ただ、保管の村は守りも厳重だ。保管庫の守りは鍵と鍵守が開けなければ開かない。例えこの鍵守が死んでも開かないのだ。
その場合、国からお偉い人がきて開ける事になり、その時に鍵や結界も新しく張り直される。
既に2回、そのお偉いさんの渋面を見ている。
「奴らは薬を手に入れられていません。昨夜も失敗しているなら、また近々来るでしょう」
ハルバードの見解はその通りだと思える。奴らは結局金になる物は手にできていない。そして数人を殺している。
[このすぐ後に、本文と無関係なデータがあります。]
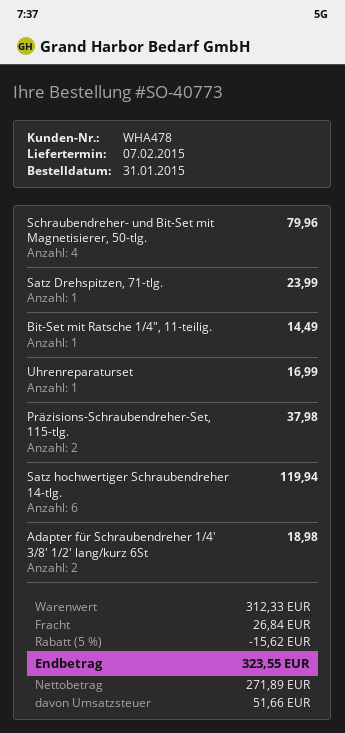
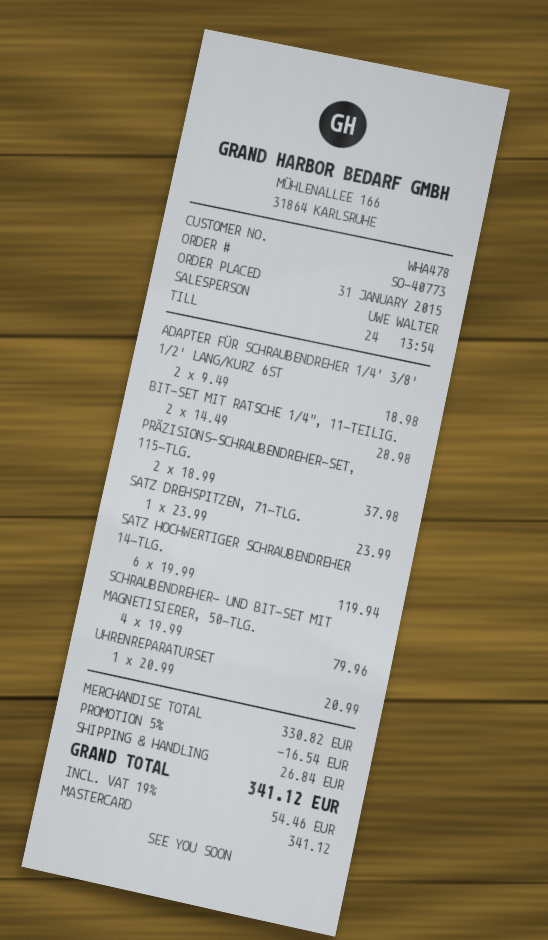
Bit-Set mit Ratsche 1/4", 11-teilig.: 1 for 14.49 -> 2 for 28.98
Uhrenreparaturset: 1 for 16.99 -> 1 for 20.99
subtotal: 312.33 -> 330.82
discount: 5% = 15.62 -> 5% = 16.54
tax: 51.66 -> 54.46
total: 323.55 -> 341.12

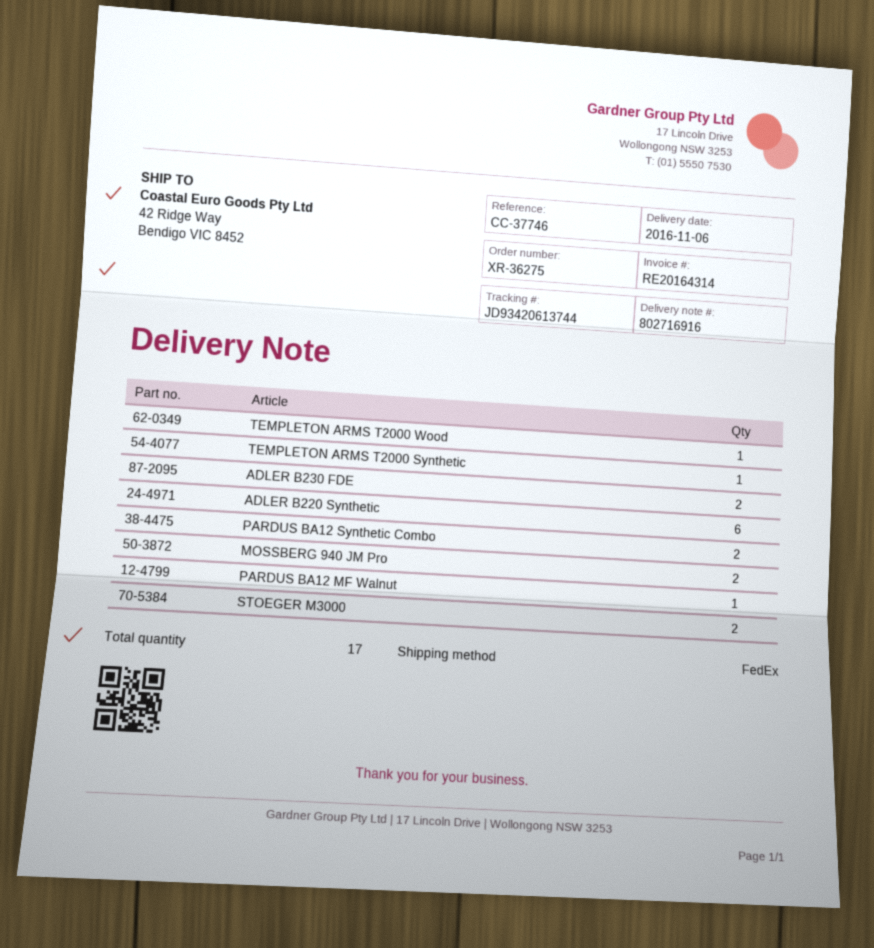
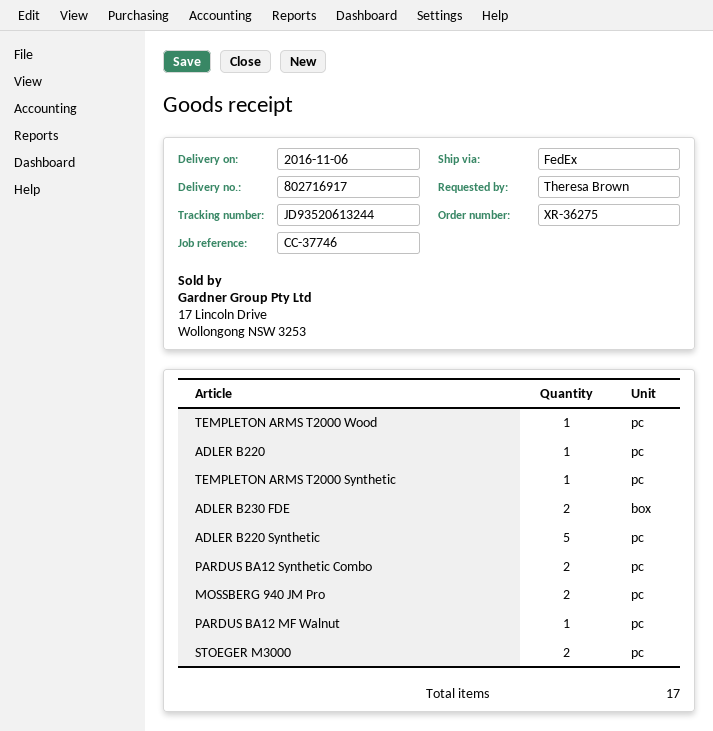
delivery note number: 802716916 -> 802716917
tracking number: JD93420613744 -> JD93520613244
ADLER B220 Synthetic: 6 -> 5
ADLER B220: none -> 1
許されない罪人だ。
トントンと指が膝を打つ。隣に座っていたランセルが、やんわりとその手を止めた。
「状況は理解できました。昨夜、逃亡直後と思われる犯人をグラース隊長と私で追いましたが、途中で痕跡を見失いました。それを含め、今日中に村と周辺の調査を行いましょう。よろしいでしょうか、グラース隊長」
「あぁ、そうしよう。俺は森の中をもう一度見てくる。ハルバード、砦を任せる」
「畏まりました」
「それではハリスもハルバードさんの手伝いと、うちの隊の指示連絡をしてください」
「了解っす!」
ニンマリと笑ったハリスはいい。だが、そうなるとこの男はどうするという。
俺はランセルを見た。目が合った途端、穏やかに微笑まれた。無言で「ついていく」と言っているようだ。
脱力するしかない。普段あまり動かない耳が、この日ばかりは折れていただろう。